Aim of the task —
Word for word, please restate the lines from the beginning of the data through the line in which "(265, 241) none" appears.

Before-and-after change data:
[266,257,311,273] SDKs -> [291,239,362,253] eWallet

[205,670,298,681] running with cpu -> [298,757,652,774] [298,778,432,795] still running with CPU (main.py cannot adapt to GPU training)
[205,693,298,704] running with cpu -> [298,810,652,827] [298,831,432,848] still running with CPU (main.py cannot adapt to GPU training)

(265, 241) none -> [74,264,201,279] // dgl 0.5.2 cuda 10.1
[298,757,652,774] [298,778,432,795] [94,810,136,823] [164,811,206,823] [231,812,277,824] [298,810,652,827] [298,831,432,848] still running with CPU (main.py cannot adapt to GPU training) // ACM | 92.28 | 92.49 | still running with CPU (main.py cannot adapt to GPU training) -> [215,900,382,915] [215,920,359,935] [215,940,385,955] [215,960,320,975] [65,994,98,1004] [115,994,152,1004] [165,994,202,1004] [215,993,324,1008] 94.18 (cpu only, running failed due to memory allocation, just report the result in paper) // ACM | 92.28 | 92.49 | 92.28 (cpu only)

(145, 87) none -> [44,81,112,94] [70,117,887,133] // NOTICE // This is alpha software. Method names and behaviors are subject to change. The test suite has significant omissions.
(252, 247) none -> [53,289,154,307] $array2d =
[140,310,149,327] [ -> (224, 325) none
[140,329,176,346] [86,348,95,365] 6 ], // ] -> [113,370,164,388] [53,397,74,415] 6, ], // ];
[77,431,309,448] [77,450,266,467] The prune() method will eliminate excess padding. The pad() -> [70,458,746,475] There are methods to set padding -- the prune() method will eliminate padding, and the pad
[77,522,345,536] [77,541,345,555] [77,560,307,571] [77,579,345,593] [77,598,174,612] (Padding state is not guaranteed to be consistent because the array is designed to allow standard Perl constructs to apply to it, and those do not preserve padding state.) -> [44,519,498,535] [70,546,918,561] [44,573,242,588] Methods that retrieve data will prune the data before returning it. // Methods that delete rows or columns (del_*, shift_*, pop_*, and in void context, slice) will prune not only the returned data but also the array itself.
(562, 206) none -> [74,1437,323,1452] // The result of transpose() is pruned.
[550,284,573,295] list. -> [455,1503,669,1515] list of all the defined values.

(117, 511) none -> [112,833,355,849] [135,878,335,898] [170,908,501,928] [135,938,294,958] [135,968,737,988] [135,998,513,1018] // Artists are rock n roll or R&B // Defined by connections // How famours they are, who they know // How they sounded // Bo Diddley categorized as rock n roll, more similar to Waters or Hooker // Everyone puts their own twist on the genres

Response to the exercise —
[266,257,311,273] SDKs -> [291,239,362,253] eWallet

[205,670,298,681] running with cpu -> [298,757,652,774] [298,778,432,795] still running with CPU (main.py cannot adapt to GPU training)
[205,693,298,704] running with cpu -> [298,810,652,827] [298,831,432,848] still running with CPU (main.py cannot adapt to GPU training)

(265, 241) none -> [74,264,201,279] // dgl 0.5.2 cuda 10.1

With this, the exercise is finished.